IN THE CORRIDORS of Portland City Hall, Commissioner Randy Leonard is known, among other things, as a "closer"—a bulldog who can stride into difficult negotiations and emerge with what he shouldn't: a victory.
Need proof? Perhaps you've watched the Timbers play. Surely you've seen the newly brilliant "Portland Oregon" sign. Both bear Leonard's imprint.
And after Mayor Sam Adams last week submitted his long-awaited plan for ending the Portland Police Bureau's unique estrangement from a regional FBI anti-terrorism task force—only to have a signature provision for protecting civil liberties panned as unworkable by the feds and City Commissioners Nick Fish and Dan Saltzman—Leonard seems to have done it again.
"Sam's done a lot of heavy lifting, a lot of work," says Ty Kovatch, Leonard's chief of staff. "But Randy's good at these things. The definition of a good mayor is to use all the resources available to him."
Late Tuesday, April 26, Adams' office released a new version of Adams' Joint Terrorism Task Force (JTTF) resolution. And in a significant coup—thanks to Leonard's intervention—sources say it appears to have support from both US Attorney Dwight Holton and the American Civil Liberties Union (ACLU). It also is expected to win support from a majority of the city council.
"We're cautiously optimistic," Andrea Meyer, the ACLU's legislative director, said just before the Mercury's press time.
She was coming from a meeting with Leonard and the city's legal staff, one day after Holton came in for a similar meeting, and she hadn't yet seen the final resolution.

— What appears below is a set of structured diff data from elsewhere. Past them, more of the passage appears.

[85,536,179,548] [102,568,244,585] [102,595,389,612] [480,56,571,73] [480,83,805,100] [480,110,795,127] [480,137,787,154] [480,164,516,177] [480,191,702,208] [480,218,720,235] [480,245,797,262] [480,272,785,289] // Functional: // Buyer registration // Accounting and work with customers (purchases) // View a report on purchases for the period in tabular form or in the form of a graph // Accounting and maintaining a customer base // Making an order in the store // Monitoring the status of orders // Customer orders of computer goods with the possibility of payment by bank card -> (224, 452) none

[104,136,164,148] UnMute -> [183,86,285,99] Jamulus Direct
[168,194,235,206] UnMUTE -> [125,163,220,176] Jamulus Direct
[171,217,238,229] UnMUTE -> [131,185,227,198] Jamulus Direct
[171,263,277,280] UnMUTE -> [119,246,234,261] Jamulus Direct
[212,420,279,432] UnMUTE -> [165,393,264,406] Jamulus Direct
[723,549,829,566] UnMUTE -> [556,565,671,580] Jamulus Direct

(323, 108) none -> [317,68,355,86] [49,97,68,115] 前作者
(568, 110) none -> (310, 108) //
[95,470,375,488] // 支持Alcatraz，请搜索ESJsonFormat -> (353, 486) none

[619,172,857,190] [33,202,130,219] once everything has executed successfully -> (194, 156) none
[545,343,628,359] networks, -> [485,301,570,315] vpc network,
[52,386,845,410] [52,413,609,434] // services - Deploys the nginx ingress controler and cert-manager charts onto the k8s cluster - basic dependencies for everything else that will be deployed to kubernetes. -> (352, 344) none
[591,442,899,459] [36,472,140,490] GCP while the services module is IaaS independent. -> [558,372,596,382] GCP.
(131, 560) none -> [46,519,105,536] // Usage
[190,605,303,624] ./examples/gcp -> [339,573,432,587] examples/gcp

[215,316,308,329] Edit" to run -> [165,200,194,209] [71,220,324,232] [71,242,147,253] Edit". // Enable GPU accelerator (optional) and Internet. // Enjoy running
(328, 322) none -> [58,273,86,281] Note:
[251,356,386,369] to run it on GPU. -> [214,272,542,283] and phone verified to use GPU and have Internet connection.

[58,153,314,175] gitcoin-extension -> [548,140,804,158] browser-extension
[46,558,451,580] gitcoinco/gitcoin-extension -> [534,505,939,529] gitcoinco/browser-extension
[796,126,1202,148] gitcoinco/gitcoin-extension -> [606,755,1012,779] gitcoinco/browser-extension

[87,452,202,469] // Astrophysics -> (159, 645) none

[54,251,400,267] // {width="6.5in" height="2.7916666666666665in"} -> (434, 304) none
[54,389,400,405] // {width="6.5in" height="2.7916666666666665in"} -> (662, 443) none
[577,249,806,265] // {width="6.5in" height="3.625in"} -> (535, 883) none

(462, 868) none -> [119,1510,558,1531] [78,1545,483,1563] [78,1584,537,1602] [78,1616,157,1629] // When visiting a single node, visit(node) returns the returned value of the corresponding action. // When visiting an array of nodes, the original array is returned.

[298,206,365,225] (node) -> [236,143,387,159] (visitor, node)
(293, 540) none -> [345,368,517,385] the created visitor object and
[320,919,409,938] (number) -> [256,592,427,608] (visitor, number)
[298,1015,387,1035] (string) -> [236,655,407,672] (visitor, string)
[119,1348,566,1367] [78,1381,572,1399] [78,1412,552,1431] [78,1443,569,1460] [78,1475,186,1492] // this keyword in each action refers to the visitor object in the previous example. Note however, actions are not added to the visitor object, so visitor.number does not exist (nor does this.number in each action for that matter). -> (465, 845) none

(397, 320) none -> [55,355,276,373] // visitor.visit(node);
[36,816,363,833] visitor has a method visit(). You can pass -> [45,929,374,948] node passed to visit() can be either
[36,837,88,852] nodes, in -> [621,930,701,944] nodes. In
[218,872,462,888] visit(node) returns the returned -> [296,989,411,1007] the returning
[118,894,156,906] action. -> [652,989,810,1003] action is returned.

"Portland is poised to take its rightful place as a national leader on both civil rights and preventing and investigating terrorism," Holton wrote in an email about the resolution. "We're going to get this done. It's a huge leap forward."
The compromise may put a coda on a JTTF debate that's been raging ever since the FBI arrested a 19-year-old Somali American last year on charges that he tried to blow up Pioneer Courthouse Square during the city's Christmas tree lighting ceremony.
The resolution appears to preserve the mayor's primary goal—creating a more formal relationship with the FBI, but still allowing our cops to work with the JTTF on a case-by-case basis. But it makes clear for the first time that Portland will not be signing a binding agreement with the FBI, something that every other city participating in a JTTF has done.
The resolution also attempts to keep Portland cops from running afoul of Oregon's strict protections against racial, religious, and political profiling when there isn't "reasonable suspicion" of criminal activity. But it does so far more explicitly than the previous resolution.
While Adams' first proposal limited Portland cops only to "full investigations," a term that gave Holton fits, the new language spells out that our cops would only join terrorism investigations where there's a "criminal nexus" and says they may only use investigative techniques that comply with Oregon law, spelling out the specific Oregon codes that deviate from federal law.
The latest proposal also retains other important changes sought by Adams, in some cases strengthening them: the police chief would remain in charge of any officers working with the task force, the city attorney would be looped in when officers have concerns about their conduct, JTTF work would only happen as the police bureau's resources allow it, participating cops would be trained on Oregon law vs. federal law, and the council would receive annual reports on the task force's work.
"The city will be well served by this agreement," Adams said in a statement.
The council has scheduled a hearing on the proposal for Thursday, April 28, at 2 pm. As of press time, it was unclear whether a vote would also be held. Earlier Tuesday afternoon, groups opposed to Portland's rekindled relationship with the JTTF announced a 12:30 pm rally outside city hall on Thursday.
"The JTTF and FBI actively target anti-war protesters, Palestinian rights activists, Muslims, environmental activists, animal rights activists, the house-less, and ethnic minorities," the Oregon Progressive Party said in a statement. "This is not acceptable, and we urge the city council not to let Portland's officers become involved."
The hearing follows months of study and negotiation largely led by Mayor Adams, some of it in front of the public, but much of it behind closed doors, in talks that reportedly reached all the way to Washington, DC. Rejoining the task force was first proposed by Saltzman, the only commissioner to vote against the city's 2005 withdrawal, but Adams quickly snatched up the political baton and ran with it.
Until he didn't. Hearings were promised, and then postponed, while Adams jockeyed with the federal government, the ACLU, and his fellow commissioners. At one point this month, he was working on a draft that had approval from Fish, Saltzman, and Holton, but lost that support after adding stronger civil rights protections at the urging of Leonard and the ACLU. Finding a way to describe those protections emerged as a sticking point.
But the ACLU also has been outspoken in documenting abuses by the FBI, from spying on peace activists to shadowing people who merely look "Muslim." Those actions might be legal under federal law, ACLU's Meyer said, but not under Oregon law, which requires "reasonable suspicion." Meyer said any compromise also remains "imperfect."
The proposal creates "what we hope are really limited collaborations that meet a threshold that is appropriate for Oregon," says Meyer.